• _Assignment_: Could every line of the listing be output exactly, with the pictures skipped?

• _Entries supplied_:
● ● ● ● ● ● ●
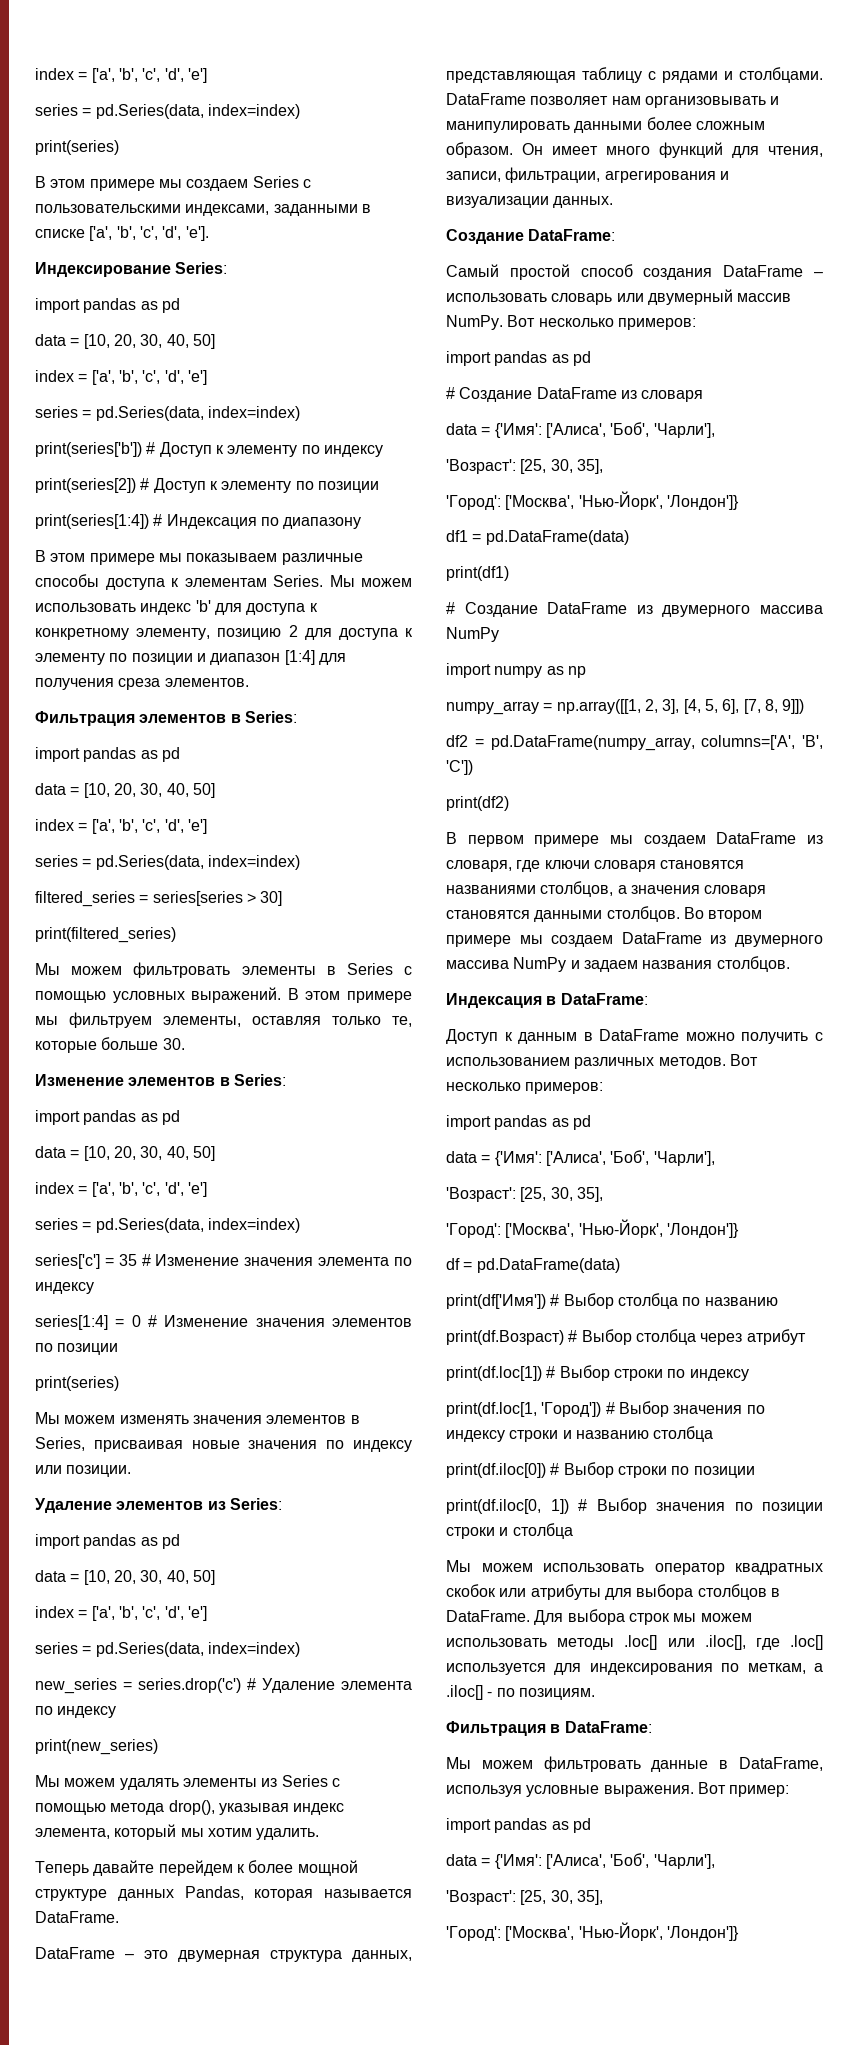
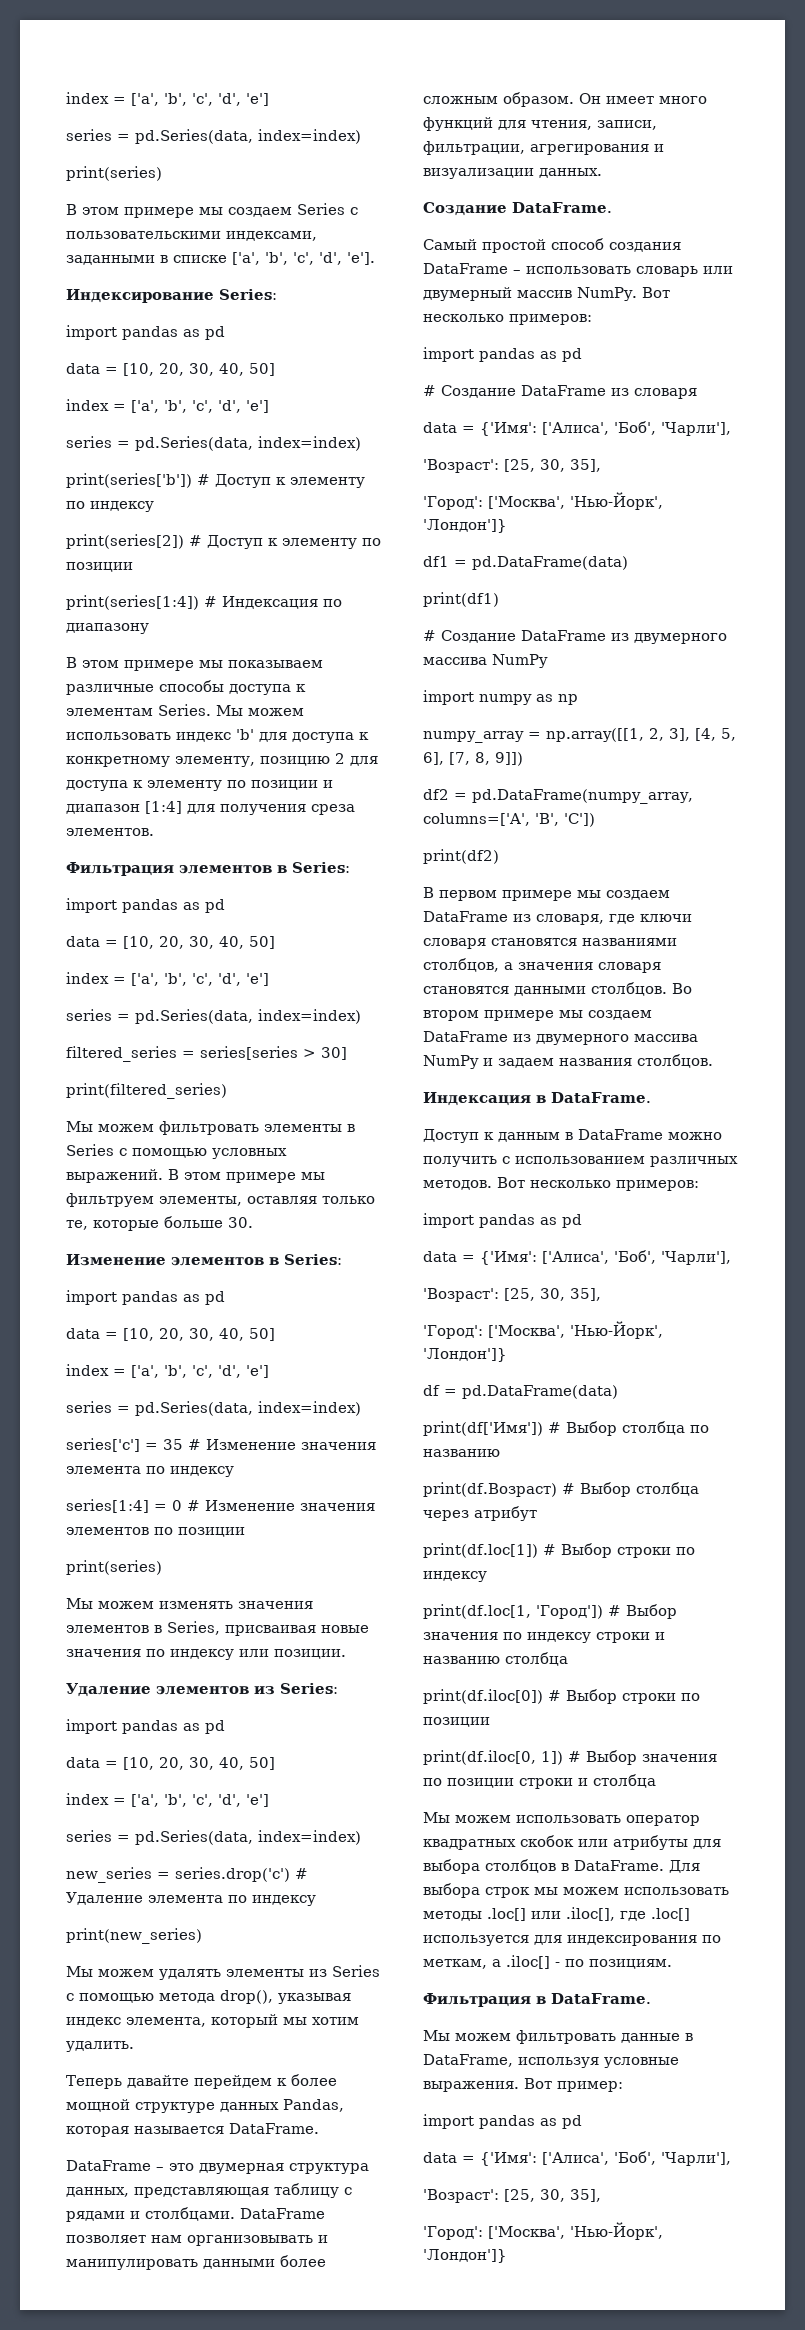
- Создание DataFrame:
+ Создание DataFrame.
- Индексация в DataFrame:
+ Индексация в DataFrame.
- Фильтрация в DataFrame:
+ Фильтрация в DataFrame.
● ● ● ● ● ● ●
• _Your response_:
- Создание DataFrame:
+ Создание DataFrame.
- Индексация в DataFrame:
+ Индексация в DataFrame.
- Фильтрация в DataFrame:
+ Фильтрация в DataFrame.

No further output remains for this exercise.